- Status: on hiatus
- Genre: Science fiction/Fantasy
- Location(s): Salt Lake City, Utah
- Country: United States
- Inaugurated: 1990
- Most recent: 2015
- Attendance: 500-900
- Organized by: SFCon, Inc.
- Filing status: Utah non-profit
- Website: http://conduit-sf.com/

= Conduit (convention) =

Fan convention in Salt Lake City, Utah, US

Conduit, often stylized as CONduit, was an annual general interest science fiction and fantasy convention held in May in Salt Lake City, Utah. CONduit was founded in 1989 but took two years to plan its first convention. While there are other genre conventions in Utah, CONduit was the largest general interest convention, and provided a means for professionals to meet and network with other professionals, as well as a way for fans to meet and enjoy each other's company.

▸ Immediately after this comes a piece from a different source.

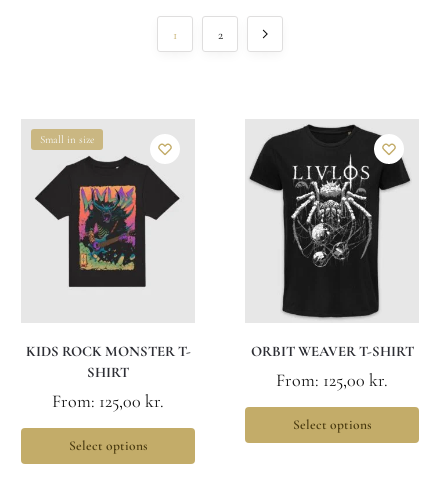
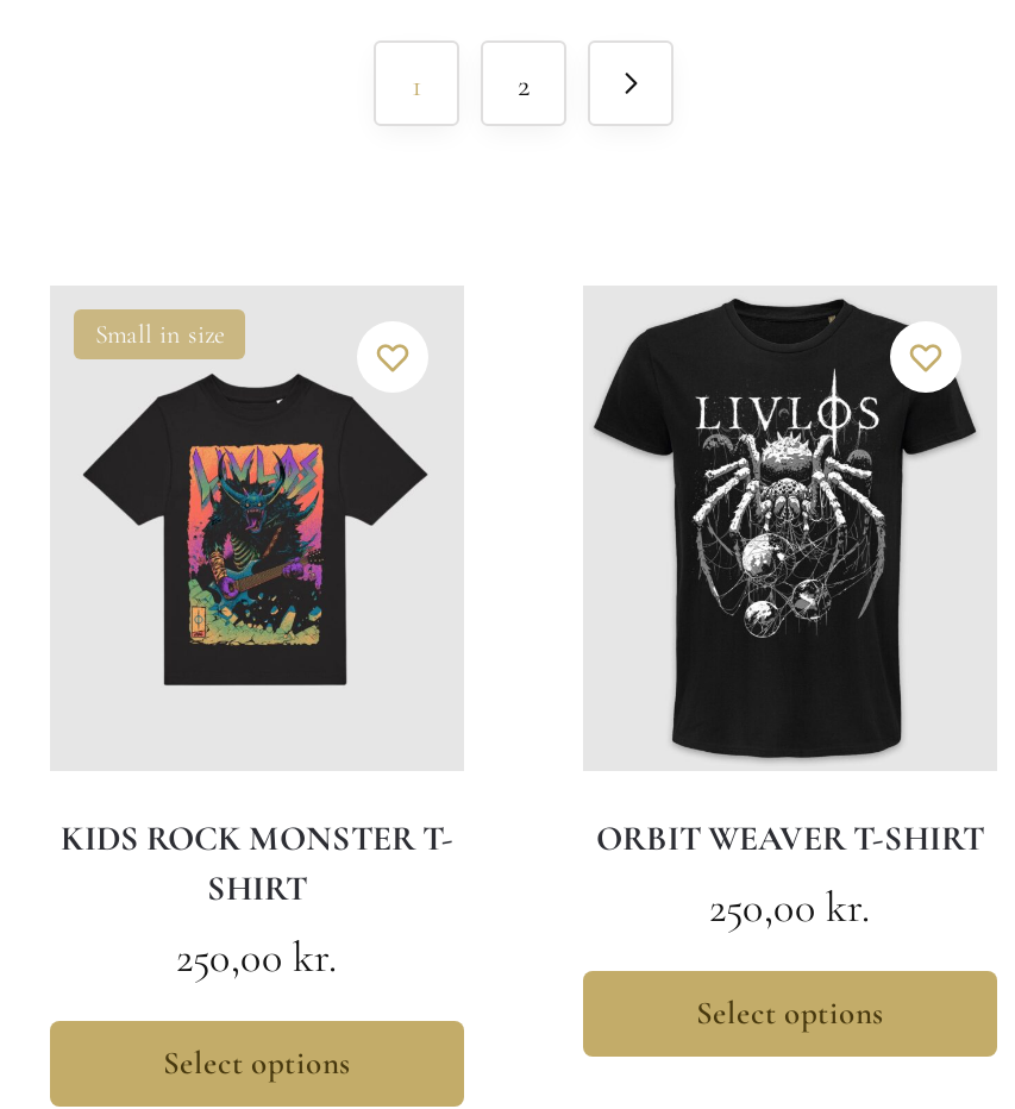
[276,369,388,391] From: 125,00 kr. -> [709,880,871,932] 250,00 kr.
[52,390,164,412] From: 125,00 kr. -> [176,930,338,982] 250,00 kr.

CONduit had an annual charity auction to benefit a local charitable cause. This auction originally benefited Reading for the Future, a non-profit organization which promoted literacy through speculative fiction. The RFF Utah Student Writing and Art Contest was sponsored in part by CONduit. However, RFF ceased operation in January 2010. CONduit was a founding member of the Utah Speculative Fiction Council.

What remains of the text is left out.